The Pittsburgh Press (February 8, 1946)
Maj. Williams: Jet speed coming
By Maj. Al Williams
The spectacular dash of the Army Air Corps’ jet plane across the United States in four hours and 13 minutes is a milestone. It settles the question as to the range of jet-propelled planes.
Six hundred miles an hour cross country is rather startling at first glance, but, after all, it is just as easy to fly fast in a properly designed plane as it is to travel in a slower plane – and much more comfortable.
A pilot’s conception of speed is relatively fast. From an altitude of 5000 or 10,000 feet a distant mountain range, a bay, an inlet, or a city can take a mighty long time to disappear under a wing even if you are making 300 miles an hour. On the other hand, 150 miles an hour at tree-top level seems far faster.
Our yardstick for measuring travel in miles per hour is all wrong. Man never will achieve an air speed which will satisfy him.

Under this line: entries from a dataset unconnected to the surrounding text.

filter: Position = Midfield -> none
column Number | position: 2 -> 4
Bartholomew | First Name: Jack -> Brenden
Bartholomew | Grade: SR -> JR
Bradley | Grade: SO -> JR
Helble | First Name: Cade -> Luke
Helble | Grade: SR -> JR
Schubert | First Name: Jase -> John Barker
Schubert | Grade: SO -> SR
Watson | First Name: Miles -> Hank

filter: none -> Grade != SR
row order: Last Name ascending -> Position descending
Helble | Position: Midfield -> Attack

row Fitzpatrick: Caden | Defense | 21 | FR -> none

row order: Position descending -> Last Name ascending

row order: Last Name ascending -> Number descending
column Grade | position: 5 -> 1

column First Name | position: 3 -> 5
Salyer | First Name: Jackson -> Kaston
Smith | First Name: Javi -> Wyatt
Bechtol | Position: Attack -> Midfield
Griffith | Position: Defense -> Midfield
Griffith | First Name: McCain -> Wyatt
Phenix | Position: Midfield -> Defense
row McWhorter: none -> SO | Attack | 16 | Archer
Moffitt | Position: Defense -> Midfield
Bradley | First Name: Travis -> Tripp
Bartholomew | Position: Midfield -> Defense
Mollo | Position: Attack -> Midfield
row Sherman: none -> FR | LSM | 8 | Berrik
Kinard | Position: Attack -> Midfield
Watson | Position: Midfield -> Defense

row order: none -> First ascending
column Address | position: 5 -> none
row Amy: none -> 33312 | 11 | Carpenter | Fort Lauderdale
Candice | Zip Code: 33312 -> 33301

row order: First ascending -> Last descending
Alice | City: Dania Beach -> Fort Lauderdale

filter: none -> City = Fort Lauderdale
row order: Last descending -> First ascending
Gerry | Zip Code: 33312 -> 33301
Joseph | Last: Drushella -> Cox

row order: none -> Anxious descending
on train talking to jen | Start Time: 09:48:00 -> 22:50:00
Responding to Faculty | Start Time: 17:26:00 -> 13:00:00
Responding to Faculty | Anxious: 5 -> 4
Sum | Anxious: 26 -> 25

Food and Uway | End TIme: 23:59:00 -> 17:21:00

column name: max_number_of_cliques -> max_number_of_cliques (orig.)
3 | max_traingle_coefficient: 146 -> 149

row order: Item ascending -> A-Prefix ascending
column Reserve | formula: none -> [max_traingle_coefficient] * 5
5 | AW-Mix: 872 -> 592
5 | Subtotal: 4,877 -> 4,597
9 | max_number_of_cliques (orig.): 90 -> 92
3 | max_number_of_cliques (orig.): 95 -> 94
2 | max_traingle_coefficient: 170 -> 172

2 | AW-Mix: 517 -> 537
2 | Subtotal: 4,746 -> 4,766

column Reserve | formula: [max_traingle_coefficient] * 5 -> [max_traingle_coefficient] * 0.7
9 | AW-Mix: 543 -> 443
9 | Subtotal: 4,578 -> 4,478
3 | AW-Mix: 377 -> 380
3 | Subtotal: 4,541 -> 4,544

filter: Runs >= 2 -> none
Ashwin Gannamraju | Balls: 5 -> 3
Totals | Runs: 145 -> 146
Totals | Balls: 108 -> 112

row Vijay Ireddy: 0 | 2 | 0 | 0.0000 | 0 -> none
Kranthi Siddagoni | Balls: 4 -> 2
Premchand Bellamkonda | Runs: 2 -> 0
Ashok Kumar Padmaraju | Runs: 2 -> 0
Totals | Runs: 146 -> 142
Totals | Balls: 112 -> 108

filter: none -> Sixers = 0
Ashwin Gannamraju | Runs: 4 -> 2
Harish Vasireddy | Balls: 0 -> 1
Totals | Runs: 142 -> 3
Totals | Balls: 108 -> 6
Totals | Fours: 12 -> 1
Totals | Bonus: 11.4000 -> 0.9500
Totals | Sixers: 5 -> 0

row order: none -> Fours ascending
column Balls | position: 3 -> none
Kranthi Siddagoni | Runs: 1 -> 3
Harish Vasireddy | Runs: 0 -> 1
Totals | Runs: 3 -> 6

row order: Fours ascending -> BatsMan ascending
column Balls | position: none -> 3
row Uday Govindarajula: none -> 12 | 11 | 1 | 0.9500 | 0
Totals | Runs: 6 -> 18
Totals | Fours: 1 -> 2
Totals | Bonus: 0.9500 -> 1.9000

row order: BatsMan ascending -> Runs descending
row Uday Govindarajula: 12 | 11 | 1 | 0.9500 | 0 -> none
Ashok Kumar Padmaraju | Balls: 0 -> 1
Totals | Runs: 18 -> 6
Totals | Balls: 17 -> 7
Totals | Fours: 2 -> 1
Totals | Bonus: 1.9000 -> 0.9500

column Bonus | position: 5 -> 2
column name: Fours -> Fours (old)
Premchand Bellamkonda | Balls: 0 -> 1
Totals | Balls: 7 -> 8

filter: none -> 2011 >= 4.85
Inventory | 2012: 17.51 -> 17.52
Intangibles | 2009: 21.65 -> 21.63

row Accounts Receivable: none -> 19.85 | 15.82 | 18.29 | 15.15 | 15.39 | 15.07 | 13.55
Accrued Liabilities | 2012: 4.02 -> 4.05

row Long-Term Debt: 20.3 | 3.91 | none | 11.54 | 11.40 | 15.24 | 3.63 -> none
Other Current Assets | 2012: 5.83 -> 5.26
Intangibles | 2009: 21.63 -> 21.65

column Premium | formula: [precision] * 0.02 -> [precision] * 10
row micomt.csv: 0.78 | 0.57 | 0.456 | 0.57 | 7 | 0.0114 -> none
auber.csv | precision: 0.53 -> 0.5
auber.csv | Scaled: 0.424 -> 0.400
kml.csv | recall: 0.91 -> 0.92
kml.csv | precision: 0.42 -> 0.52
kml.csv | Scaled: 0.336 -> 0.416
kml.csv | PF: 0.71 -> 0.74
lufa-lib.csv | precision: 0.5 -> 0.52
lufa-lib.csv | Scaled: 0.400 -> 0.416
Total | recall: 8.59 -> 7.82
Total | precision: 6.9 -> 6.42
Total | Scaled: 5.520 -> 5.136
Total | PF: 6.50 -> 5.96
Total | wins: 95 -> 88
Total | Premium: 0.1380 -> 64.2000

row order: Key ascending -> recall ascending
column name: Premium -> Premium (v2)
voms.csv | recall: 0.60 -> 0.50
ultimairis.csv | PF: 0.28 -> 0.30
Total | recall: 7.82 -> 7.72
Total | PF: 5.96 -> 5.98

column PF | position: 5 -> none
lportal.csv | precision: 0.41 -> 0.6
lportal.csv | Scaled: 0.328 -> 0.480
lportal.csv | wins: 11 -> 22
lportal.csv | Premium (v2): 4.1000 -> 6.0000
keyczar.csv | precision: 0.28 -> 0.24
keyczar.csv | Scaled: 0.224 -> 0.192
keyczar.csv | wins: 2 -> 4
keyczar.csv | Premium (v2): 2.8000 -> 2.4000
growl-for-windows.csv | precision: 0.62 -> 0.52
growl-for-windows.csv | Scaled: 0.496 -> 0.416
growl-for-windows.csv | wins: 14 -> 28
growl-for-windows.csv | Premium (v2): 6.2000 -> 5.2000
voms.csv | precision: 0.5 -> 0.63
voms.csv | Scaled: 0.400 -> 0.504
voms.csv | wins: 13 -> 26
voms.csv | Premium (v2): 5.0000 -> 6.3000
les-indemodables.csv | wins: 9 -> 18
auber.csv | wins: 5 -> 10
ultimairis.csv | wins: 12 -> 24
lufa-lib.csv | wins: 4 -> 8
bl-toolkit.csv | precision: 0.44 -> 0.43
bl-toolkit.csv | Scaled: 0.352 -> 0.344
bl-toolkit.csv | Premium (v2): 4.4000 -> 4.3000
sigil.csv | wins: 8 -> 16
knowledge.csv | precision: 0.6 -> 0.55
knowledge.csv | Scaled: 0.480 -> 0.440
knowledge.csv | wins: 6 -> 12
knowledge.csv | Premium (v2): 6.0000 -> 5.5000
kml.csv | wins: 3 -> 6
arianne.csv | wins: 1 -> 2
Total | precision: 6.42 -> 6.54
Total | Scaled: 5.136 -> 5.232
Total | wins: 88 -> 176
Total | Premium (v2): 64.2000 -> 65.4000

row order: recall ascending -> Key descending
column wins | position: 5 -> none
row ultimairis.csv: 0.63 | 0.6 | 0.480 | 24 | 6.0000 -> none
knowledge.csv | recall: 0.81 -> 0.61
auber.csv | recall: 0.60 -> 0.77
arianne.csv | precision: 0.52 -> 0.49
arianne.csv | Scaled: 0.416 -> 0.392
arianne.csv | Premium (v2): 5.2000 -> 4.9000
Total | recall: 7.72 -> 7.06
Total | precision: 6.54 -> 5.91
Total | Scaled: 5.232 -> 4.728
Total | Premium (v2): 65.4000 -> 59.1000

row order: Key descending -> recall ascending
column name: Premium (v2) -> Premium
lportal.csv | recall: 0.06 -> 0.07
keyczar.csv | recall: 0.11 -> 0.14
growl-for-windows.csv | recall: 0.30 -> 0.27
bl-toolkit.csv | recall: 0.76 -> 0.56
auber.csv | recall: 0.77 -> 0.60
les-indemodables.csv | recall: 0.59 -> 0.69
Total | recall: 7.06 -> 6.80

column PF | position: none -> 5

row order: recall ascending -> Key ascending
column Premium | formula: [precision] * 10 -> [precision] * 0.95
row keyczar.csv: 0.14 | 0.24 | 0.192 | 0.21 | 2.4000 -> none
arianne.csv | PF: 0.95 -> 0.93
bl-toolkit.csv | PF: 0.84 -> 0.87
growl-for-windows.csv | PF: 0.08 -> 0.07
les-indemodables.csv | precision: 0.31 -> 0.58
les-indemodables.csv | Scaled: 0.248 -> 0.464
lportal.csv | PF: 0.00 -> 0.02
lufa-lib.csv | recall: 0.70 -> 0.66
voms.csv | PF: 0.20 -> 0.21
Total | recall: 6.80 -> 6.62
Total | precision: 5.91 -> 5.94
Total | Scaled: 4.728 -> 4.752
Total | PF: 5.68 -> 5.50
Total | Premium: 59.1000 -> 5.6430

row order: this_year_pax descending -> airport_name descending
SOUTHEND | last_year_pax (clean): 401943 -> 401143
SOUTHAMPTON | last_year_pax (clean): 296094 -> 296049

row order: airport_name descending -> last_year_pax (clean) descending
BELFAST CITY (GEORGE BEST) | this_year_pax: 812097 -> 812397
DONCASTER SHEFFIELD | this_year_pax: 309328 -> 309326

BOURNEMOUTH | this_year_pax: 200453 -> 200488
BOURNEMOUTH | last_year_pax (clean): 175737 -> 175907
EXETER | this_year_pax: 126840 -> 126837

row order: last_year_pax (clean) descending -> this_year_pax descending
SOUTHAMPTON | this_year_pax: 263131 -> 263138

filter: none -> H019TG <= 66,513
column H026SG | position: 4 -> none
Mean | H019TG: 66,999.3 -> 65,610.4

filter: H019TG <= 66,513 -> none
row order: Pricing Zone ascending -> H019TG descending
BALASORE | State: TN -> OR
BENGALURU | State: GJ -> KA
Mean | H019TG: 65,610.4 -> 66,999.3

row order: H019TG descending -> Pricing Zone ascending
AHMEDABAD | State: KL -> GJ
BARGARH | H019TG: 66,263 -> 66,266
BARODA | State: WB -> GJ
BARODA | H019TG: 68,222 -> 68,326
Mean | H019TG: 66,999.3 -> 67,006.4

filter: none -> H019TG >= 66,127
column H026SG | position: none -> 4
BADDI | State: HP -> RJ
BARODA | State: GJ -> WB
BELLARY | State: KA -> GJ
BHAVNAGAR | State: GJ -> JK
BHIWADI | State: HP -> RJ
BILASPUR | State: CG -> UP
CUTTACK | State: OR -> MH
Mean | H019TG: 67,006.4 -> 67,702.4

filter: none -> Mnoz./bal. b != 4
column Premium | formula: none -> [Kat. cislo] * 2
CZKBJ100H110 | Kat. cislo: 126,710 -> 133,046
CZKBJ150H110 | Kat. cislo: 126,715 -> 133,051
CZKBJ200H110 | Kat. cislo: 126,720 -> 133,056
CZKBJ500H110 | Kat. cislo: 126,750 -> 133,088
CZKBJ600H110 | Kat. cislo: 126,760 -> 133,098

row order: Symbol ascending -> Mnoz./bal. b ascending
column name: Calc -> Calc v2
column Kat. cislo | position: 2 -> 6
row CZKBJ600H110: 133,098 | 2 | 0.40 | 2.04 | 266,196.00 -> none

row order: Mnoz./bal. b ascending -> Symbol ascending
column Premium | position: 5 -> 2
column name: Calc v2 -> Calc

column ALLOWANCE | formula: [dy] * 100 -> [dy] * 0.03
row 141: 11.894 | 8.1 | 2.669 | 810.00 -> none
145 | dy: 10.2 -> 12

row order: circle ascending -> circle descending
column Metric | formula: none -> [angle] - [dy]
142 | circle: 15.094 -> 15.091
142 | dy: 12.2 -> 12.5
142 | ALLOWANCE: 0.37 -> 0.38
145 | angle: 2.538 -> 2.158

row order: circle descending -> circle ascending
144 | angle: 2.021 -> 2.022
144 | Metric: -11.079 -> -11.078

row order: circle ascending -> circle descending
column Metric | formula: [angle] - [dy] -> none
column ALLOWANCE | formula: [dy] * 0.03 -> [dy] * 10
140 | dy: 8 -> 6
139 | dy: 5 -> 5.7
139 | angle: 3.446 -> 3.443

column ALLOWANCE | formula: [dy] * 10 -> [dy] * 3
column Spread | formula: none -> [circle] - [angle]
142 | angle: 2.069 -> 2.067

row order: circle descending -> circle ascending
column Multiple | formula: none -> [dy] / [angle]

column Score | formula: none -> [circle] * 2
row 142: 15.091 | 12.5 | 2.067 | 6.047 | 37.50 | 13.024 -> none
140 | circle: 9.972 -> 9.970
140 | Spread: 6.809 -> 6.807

He always will be reaching for more because he will never catch up with what his eves see ahead of him.
How fast can we go?
The natural question stemming from the performance of the Army jet plane is when will the airlines use such planes and make such speeds? I’ll hazard a conservative guess that the earliest date before we see our first standard airline jet plane is about five years distant. There is a long road ahead in the refinement of air transport design before we can utilize the full efficiency of jet propulsion. Radically different aircraft first must be designed and tested.
The mere addition of more power is the least economical way to gain speed.
For instance, in a plane that is designed for a top speed of 250 miles per hour, the doubling of the horsepower might result in only 25 to 40 miles an hour increase in speed. Between now and the eventual jet transport with its 400 or 600 miles an hour, there is an unbelievable amount of work to be done.
We are entering the era of big transports. “Big air transports” has a nice ring to it, but it means a lot of headaches and still unsolved problems for airline operators.
Problems to consider
Take the new airline giant – the C-54 – a four-engine job carrying 54 passengers. Every minute on the ground at intermediate or turn-around airports while passengers, baggage, and mail are being loaded and unloaded means many miles of fight travel lost on schedules. How many minutes do you think it will take to get 54 passengers off and 54 new passengers aboard? If we assume 30 seconds as an average per-passenger change, the “ground time” would be 27 minutes. In terms of cruising speed each minute means three and a half miles. This gives you an idea as to what “ground time” means to the revenue-earning capacity of a C-54.
Assume bad weather grounds four C-54s at some medium-sized city. This means taxicab accommodations for 216 passengers at a clip, plus hotel accommodations on a few minutes notice. The ordinary airline limousine carries about 11 people. One C-54 necessitates five standard air limousines.
Can one hostess or steward serve 54 meals, allow the passengers ample time to enjoy the repast, gather all the trays, and get the ship in order again on a flight of less than 300 miles?
If there is any hesitancy about accepting the measure of travel in units of time rather than in miles per hour, all we need to do is to think over some of these operations – all of which must be measured in time.